PostgreSQL in Kubernetes
I want to run PostgreSQL in my Kubernetes cluster with automated backups, a UI to query and manage the database, and a means to easily transfer databases between the cluster and my other environments. This post discovers that such goals are not very difficult to achieve.
Installing Postgres
There are a number of methods to install Postgres to your Kubernetes cluster with many steps. Bitnami’s helm chart however, is as simple as this;
helm repo add bitnami https://charts.bitnami.com/bitnami
helm install my-release bitnami/postgresql
Wow. After reading so many other approaches I was expecting this bit to be much harder.
Installing Adminer
Adminer is a fantastic web-based tool for managing and querying many different databases including Microsoft SQL Server, MySQL and PostgreSQL. There’s a docker container for it also meaning we can run it from any docker-enabled host. I run multiple database types across multiple devices and having one tool that can connect to them all is great.
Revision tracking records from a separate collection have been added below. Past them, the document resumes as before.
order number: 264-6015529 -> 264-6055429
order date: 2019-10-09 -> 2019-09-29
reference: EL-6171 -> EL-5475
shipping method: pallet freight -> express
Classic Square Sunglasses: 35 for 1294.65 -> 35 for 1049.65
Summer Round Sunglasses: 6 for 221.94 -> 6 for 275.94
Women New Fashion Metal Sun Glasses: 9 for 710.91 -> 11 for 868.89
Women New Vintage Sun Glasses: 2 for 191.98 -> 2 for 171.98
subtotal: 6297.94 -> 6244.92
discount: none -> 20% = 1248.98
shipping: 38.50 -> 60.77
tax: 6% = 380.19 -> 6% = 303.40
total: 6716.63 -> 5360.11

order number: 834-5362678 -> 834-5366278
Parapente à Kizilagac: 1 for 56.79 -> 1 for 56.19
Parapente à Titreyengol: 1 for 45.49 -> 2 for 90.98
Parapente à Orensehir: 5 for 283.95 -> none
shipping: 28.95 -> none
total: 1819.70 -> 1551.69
So lets stick it in our Kubernetes cluster. I installed it manually with a deployment and service as defined in this git repo. Instead of using a LoadBalancer
service type, I used ClusterIP
as my expectation (due to no security) is to authenticate with kubectl
and port-forward
to the service when I use it.
However, as of a day ago, there’s a helm chart, so maybe look at using that instead.
Scheduling backups
I’m messing with my cluster, tearing it down and replacing it, running development and test apps on it, but I’m not super keen to lose the data I have in postgres during my constant messing around. I don’t have a ton of data either, so, I want to back it up every hour and send those backups to S3, where I’ll mostly forget about them until some time in the future when I spontaneously run az aks delete
.
Create Bucket and IAM User
To create an S3 bucket to store our backups I’ll run the following;
aws s3api create-bucket --bucket my-bucket --region us-east-1
I used the AWS Console for IAM to add a new user with a single permission: PutObject
on the bucket added above. The policy attached to the user looks like this;
{
"Version": "2012-10-17",
"Statement": [
{
"Effect": "Allow",
"Action": "s3:PutObject",
"Resource": "arn:aws:s3:::my-bucket/*"
}
]
}
The result of adding this user will give us an Access Key and an Access Key Secret that we can use in the backup job below.
Perform a Backup
We’d now need to write a script that would do something like this;
We’re doing this in Kubernetes so it’d be easiest to put the above script inside a container. This seems like a problem someone may have already solved and I had the good sense to google whether such a container already existed, and it does! Thankfully Johannes Schickling has done most of the work for us, and has provided two container images: postgres-backup-s3 and postgres-restore-s3.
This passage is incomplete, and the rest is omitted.